É importante compreender aqui que precisamos reestruturar os movimentos de resistência, reinventar


as bases sindicais e reconquistar os direitos ha muito adquiridos e agora perdidos. Os meios que
permitem a Uberização existir, são também as maiores armas contra a mesma, a comunicação cada
vez mais presente pode se tornar a principal via de articulação, que pode fazer emergir nos grupos de
whatsapp novos sindicatos invisíveis, que veem no boicote a força que os operários do passado viram
nas greves, dando a eles força para reivindicarem direitos e melhores condições de trabalho. Assim
como Ludmila Costhek Abílio no trás:

Quando os trabalhadores paralisam seu trabalho, usam as suas redes para se organizar, e
demonstram que são centenas, milhares, enfrentando uma empresa, aí toda aquela intangibilidade cai
por terra.

Mas talvez a grande e pergunta ainda sem resposta seja: quais são os verdadeiros tensionamentos que
movem o trabalhador moderno? Conforme aponta Ludmila Costhek Abílio:

Podemos ver que o trabalhador tem o savoir faire para trabalhar cada vez mais, e temos de nos
interrogar sobre suas motivações, as quais são também muito pouco compreendidas.

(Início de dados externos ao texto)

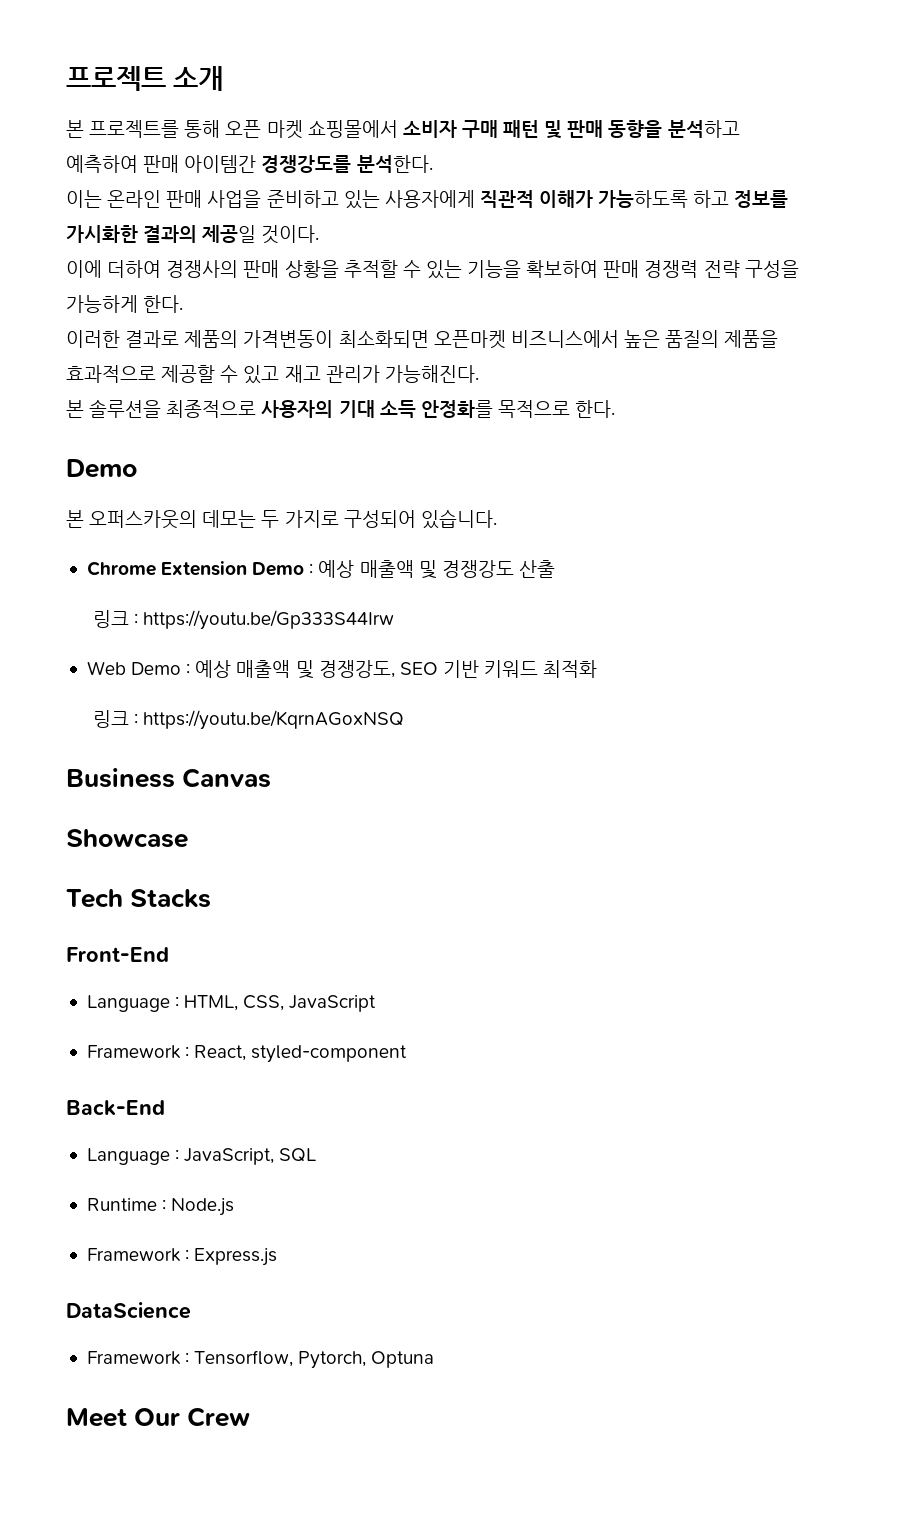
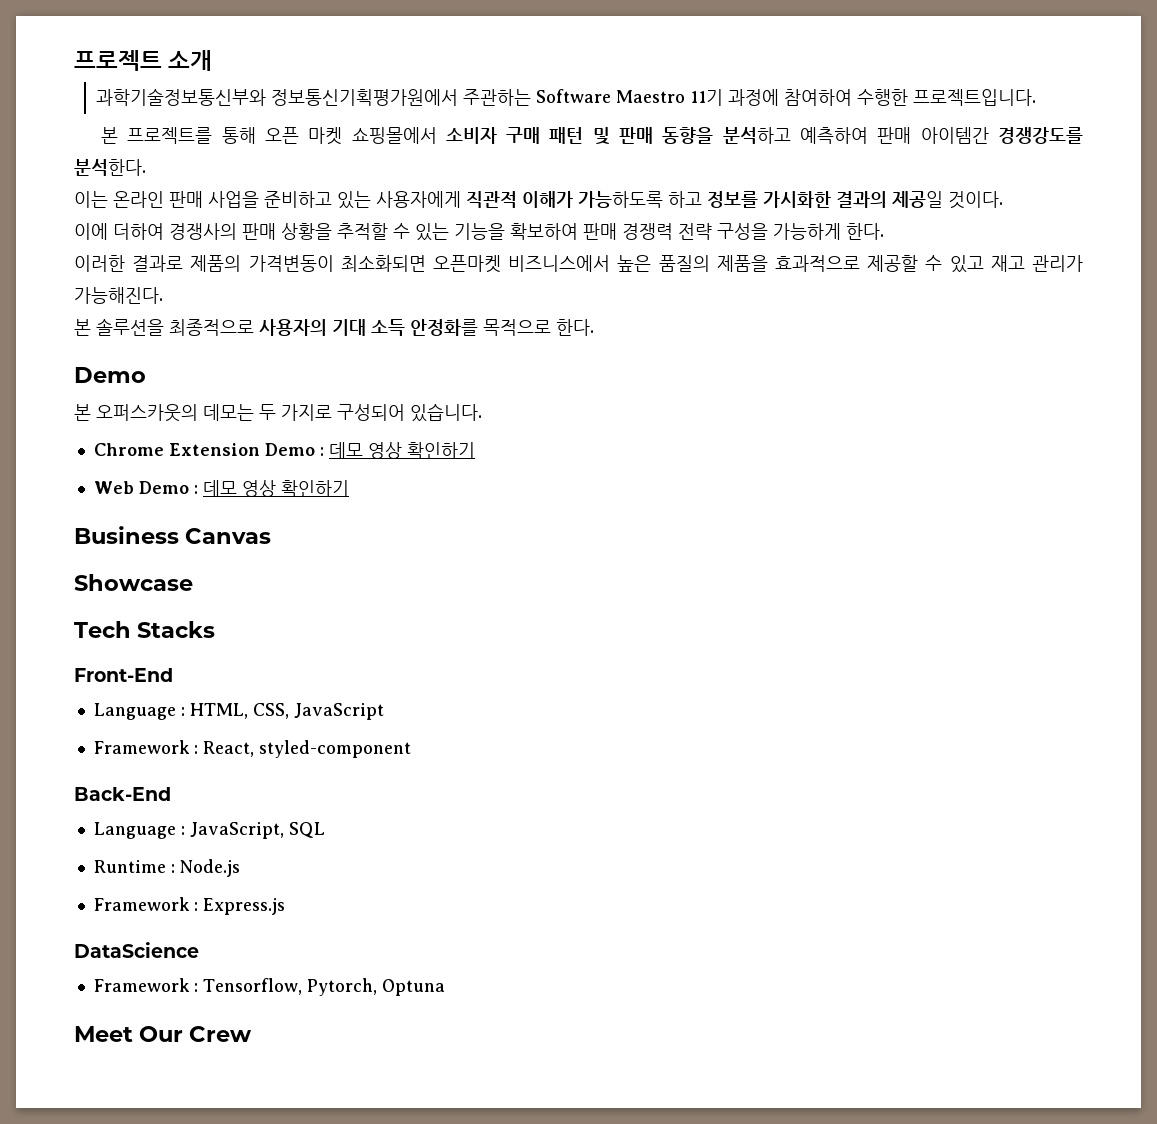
(224, 78) none -> [96,88,1037,106] // 과학기술정보통신부와 정보통신기획평가원에서 주관하는 Software Maestro 11기 과정에 참여하여 수행한 프로젝트입니다.
[318,560,555,579] [93,610,395,630] [86,660,598,679] [93,710,405,730] 예상 매출액 및 경쟁강도 산출 // 링크 : https://youtu.be/Gp333S44Irw // Web Demo : 예상 매출액 및 경쟁강도, SEO 기반 키워드 최적화 // 링크 : https://youtu.be/KqrnAGoxNSQ -> [328,442,475,459] [93,480,349,497] 데모 영상 확인하기 // Web Demo : 데모 영상 확인하기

É muito claro a diferença entre o semblante e a histórias de satisfação contatas por um motorista de
Uber, entregador de iFood sobre sua inúmeras horas de trabalho, com o semblante de um caixa de
mercado ou atendente assalariado e protegido e muitas vezes desmotivado. Desta forma trazer a
discussão para este ponto é sair da zona de conforto e explorar de certa maneira um terreno arenoso e
pouco explorado, entender as motivações que fazem com que um trabalhador totalmente terceirizado
demonstre um real satisfação em comparação a um empregado tradicional, muitas vezes esgotado por
uma jornada de trabalho não tão extensa, nos faz questionar o que de fato valorizamos, salário?
Segurança? Liberdade? Família? Dinheiro? Por isso finalizo esta análise trazendo a pergunta: Quem
realmente são os invisíveis biscateiros do Brasil?